Another Firefox crawler project haunting my head is a similar one that automatically recognizes and extracts user comments from arbatrary web pages (if any comments appear, of course). Such tasks would be hard if my code has to run without the geometric informations of every DOM nodes provided by the browser rendering engine (in the form of offsetWidth, offsetHeight, offsetTop, and offsetLeft attributes of DOM elements). Some other collegues in our Alibaba's Search Tech Center are putting their head around Cobra, a pure Java HTML renderer. But I'm doubting that it would run more correctly or more efficiently than Gecko. Oh well, I'm not a Java guy anyway...

Finally, just a short note: I had a wonderful time with clkao and Jesse Vincent at Beijing Perl Workshop 2008. I learned pretty a lot about the Prophet internals during the hackation after the conference, and Jesse quickly hacked out a stub OpenResty model API for Prophet. Then we went to the Great Wall the next day. I was amazed to find Jesse hacking crazily on the Great Wall and enjoying the sunshines alone...Wow.

Enough blogging...back to hacking ;)

P.S. This journal was originally posted to my own blog site as http://blog.agentzh.org/#post-97

Sunday September 28, 2008
05:36 AM

Now we have Actions!

On behalf of the OpenResty team, I'm happy to announce that OpenResty 0.5.0 has been released to CPAN, which means OpenResty has hit its 5th milestone indicated by a working Action API.

I've found Acitons very useful in grouping together concurrent AJAX requests, which will make webpages load much faster. Our blog sites are already taking full advantage of this trick:

    http://blog.agentzh.org
    http://www.eeeeworks.org

Also, Actions ensure cascaded requests run in exactly the expected order and the REST interfaces are called (mostly) in the expected way (e.g. from the end users' web browser). There used to be a serious security hole in the above blog sites in past because I had to expose PUT /=/model/Post/~/~ to the Public role for updating the "comments" field in the Post model before we have Actions.

The main server for OpenResty, api.openresty.org, has already been upgraded to 0.5.0. If you want to play with OpenResty directly on our servers, feel free to write to me (agentzh at yahoo dot cn) and get an account for free!

Enjoy!
Saturday September 27, 2008
10:23 PM

pod2html.js: Some JavaScript love for POD in a browser

It's fun to do POD (Plain Old Documentation) in a web browser and I've hacked up a JavaScript implementation for the pod2html utility (actually the output is more like Pod::Simple::HTML).
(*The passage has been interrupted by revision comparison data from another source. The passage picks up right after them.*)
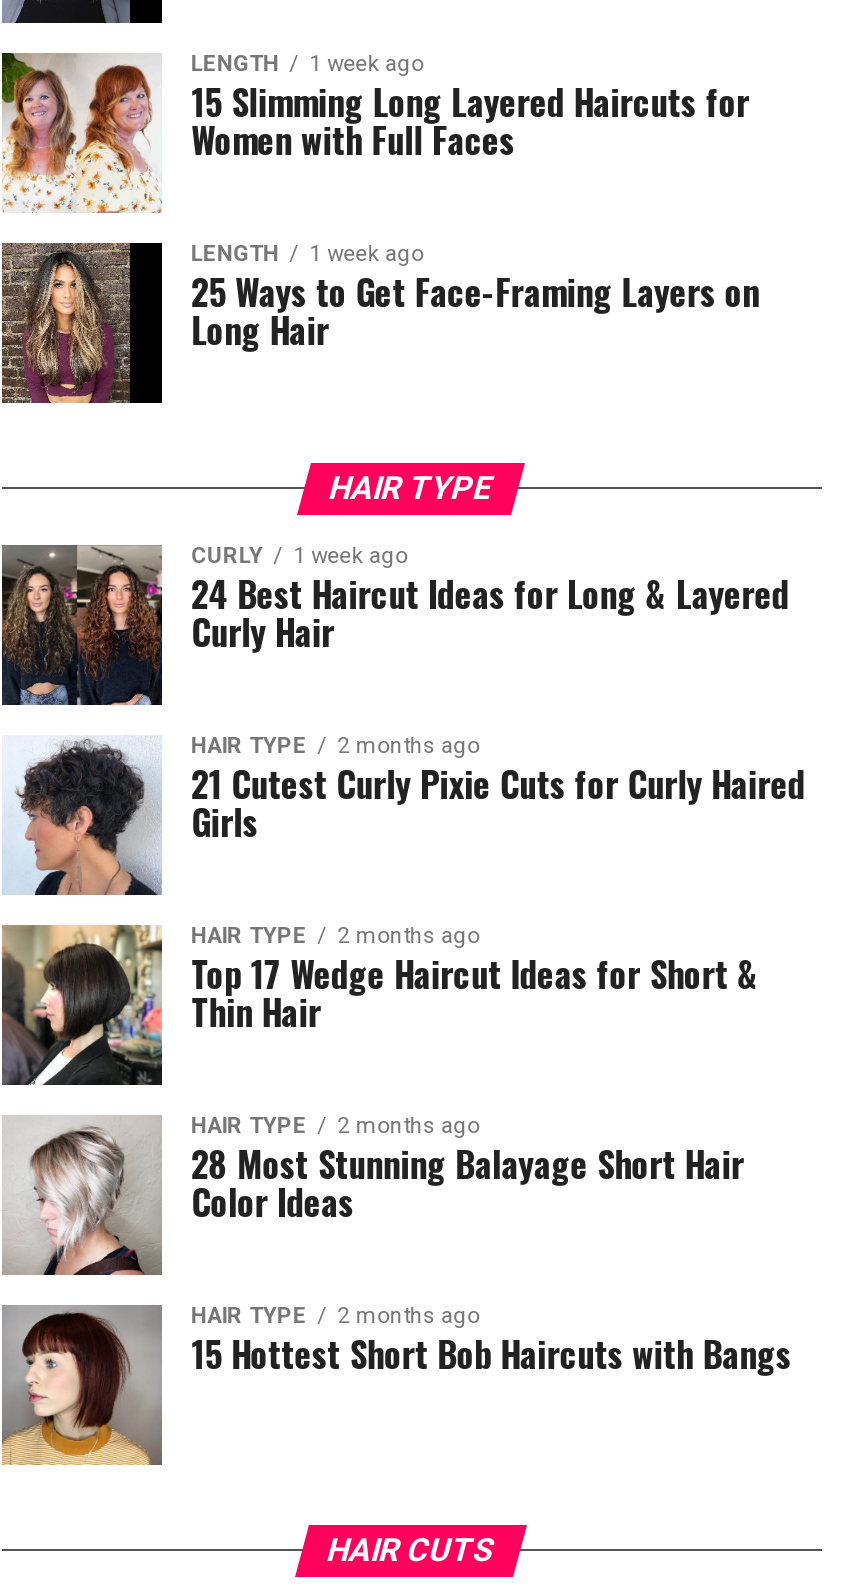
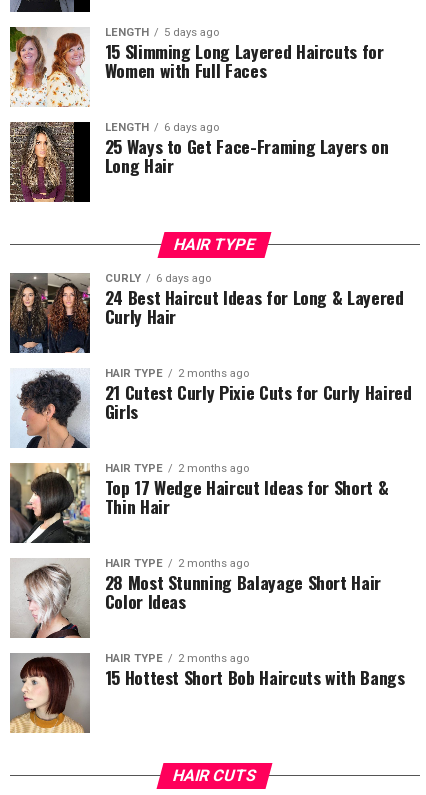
[191,52,423,78] LENGTH 1 week ago -> [105,26,219,39] LENGTH 5 days ago
[191,242,423,268] LENGTH 1 week ago -> [105,121,219,134] LENGTH 6 days ago
[191,544,407,570] CURLY 1 week ago -> [105,272,211,285] CURLY 6 days ago

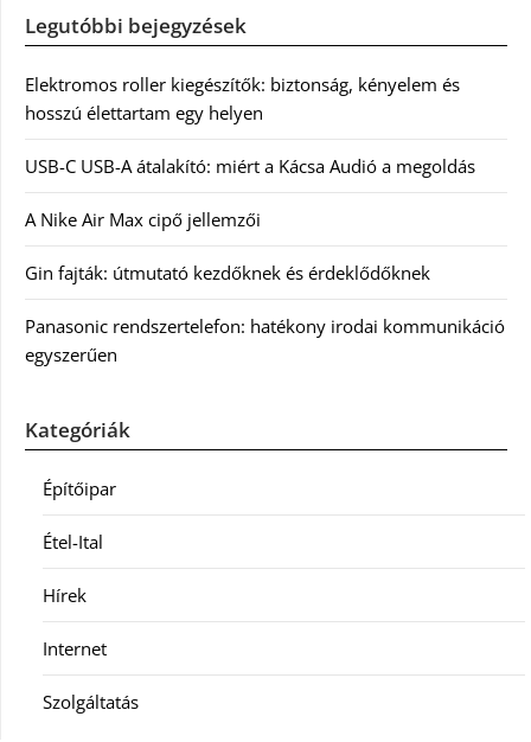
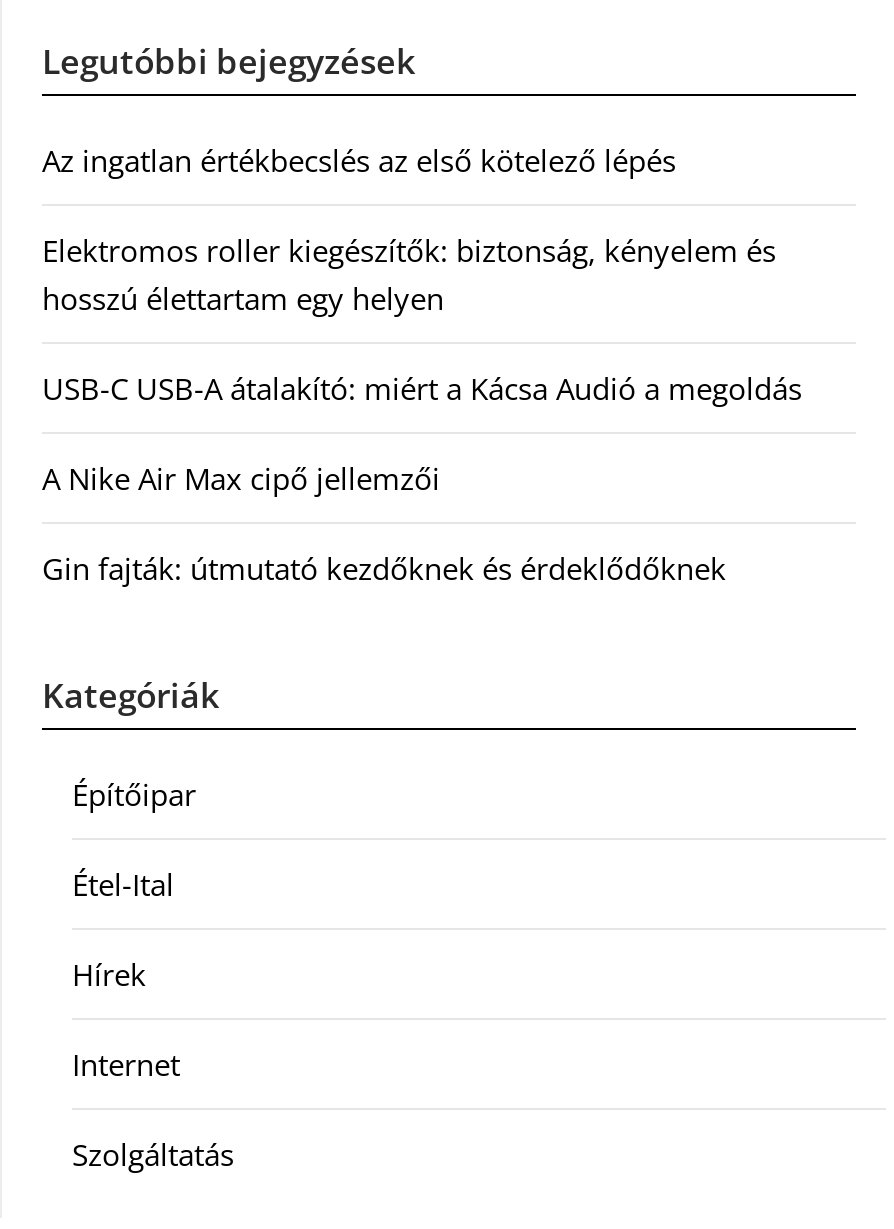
none -> [42,140,676,180] Az ingatlan értékbecslés az első kötelező lépés
moved [25,72,475,284] -> [42,230,802,588]: Elektromos roller kiegészítők: biztonság, kényelem és | hosszú élettartam egy helyen | USB-C USB-A átalakító: miért a Kácsa Audió a megoldás | A Nike Air Max cipő jellemzői | Gin fajták: útmutató kezdőknek és érdeklődőknek
[25,314,505,366] Panasonic rendszertelefon: hatékony irodai kommunikáció | egyszerűen -> none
The pod2html.js script is in OpenResty's SVN repository:

   http://svn.openfoundry.org/openapi/trunk/demo/Onccf/js/pod2html.js

The API is straightforward, for instance,

   var pod = "=head1 Blah\n\nI<Hello>, C<world>!\n";
   var html = pod2html(pod);

The following web site is already making use of it:

   http://agentzh.org/misc/onccf/out/

By sniffing the background AJAX requests (e.g. using Firebug), you can see raw POD is retrieved from the OpenResty server and converted to HTML on-the-fly in your browser.

It's worth mentioning that I had a lot of fun combining Test::Base and JavaScript::SpiderMonkey to test this piece of JavaScript code in pure Perl. You can checkout the test script here:

   http://svn.openfoundry.org/openapi/trunk/demo/Onccf/t/01-pod2html.t

By looking at the (declarative) test cases, it's trivial to see what it can do (and hopefully what it can't) :)

For the record, as of this writing, the following POD directives are supported:

  =headN, =over, =item *, =item NUM., =item TEXT, =back, =begin html, =end html, =begin ANY, =end ANY, =cut (it's a no-op), =encoding ANY (it's a no-op)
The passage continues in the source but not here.